“You will keep guard over the prisoner,” indicating Silas Croft, “and suffer none to communicate with him by word or sign. As soon as it is is ready you will place him in the little room to the left of the waggon-house, and see that he is supplied with all he wants. If he escapes or converses, or is ill treated, I will hold you responsible. Do you understand?”
“Yah, Meinheer,” was the answer.
“Very good; be careful you do not forget. And now, Miss Bessie, I shall be glad if you can give me a word alone——”
“No,” said Bessie; “no, I will not leave my uncle.”
“I fear you will have to do that,” he said, with his cold smile. “I beg you to think again. It will be very much to your advantage to speak to me, and to your uncle’s advantage also. I should advise you to come.”
Bessie hesitated. She hated and mistrusted the man, as she had good reason to do, and feared to trust herself alone with him.
While she still hesitated, the two Boers, under whose watch and ward Muller had placed her uncle, advanced and stood between him and her, cutting her off from him.
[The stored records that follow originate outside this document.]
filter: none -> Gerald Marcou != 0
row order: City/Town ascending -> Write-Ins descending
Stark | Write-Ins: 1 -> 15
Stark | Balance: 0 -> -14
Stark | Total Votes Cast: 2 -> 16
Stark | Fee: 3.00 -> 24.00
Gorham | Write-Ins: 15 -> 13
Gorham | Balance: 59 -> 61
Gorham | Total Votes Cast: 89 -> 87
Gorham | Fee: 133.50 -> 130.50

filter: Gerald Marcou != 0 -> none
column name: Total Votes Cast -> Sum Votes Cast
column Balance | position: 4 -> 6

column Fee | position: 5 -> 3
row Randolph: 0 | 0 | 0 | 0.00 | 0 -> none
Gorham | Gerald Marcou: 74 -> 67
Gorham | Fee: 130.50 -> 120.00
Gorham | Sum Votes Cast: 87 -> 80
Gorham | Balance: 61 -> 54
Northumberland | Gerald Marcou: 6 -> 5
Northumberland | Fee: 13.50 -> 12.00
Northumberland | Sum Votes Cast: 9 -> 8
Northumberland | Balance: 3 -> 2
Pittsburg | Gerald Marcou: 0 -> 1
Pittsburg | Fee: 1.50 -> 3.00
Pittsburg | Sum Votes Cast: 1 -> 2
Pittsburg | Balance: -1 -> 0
Muller turned and walked a few paces—ten or so—to the right, and in desperation she followed him. He halted behind a bushy orange-tree of some eight years’ growth. Overtaking him, she stood silent, waiting for him to begin. They were quite close to the others, but the roaring of the flames of the burning house was still sufficiently loud to have drowned a much more audible conversation.
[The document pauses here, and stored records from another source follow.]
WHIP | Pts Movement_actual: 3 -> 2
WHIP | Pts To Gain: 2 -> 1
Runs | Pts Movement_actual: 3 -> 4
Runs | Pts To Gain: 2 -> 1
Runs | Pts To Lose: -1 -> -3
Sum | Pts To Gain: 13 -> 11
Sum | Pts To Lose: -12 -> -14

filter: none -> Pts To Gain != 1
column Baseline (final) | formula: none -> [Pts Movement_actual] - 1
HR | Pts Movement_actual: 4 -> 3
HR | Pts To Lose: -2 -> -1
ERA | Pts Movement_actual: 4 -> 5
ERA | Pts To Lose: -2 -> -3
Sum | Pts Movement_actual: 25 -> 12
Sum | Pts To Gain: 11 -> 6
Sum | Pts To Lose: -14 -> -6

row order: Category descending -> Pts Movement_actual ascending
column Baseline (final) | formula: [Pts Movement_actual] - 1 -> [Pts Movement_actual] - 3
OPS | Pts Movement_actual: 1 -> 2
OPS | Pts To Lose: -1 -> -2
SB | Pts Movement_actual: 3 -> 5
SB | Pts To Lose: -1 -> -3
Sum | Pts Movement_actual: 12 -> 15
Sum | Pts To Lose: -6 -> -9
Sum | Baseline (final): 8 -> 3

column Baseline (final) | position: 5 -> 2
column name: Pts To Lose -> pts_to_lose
“What is it you have to say to me?” she said at length, pressing her hand against her heart to still its beating. Her woman’s instinct told her what was coming, and she was trying to nerve herself to meet it.
“Miss Bessie,” he said slowly, “it is this. For years I have loved you and wanted to marry you. I again ask you to be my wife.”
“Mr. Frank Muller,” she answered, her spirit rising to the occasion, “I thank you for your offer, and the only answer that I can give you is that I once and for all decline it.”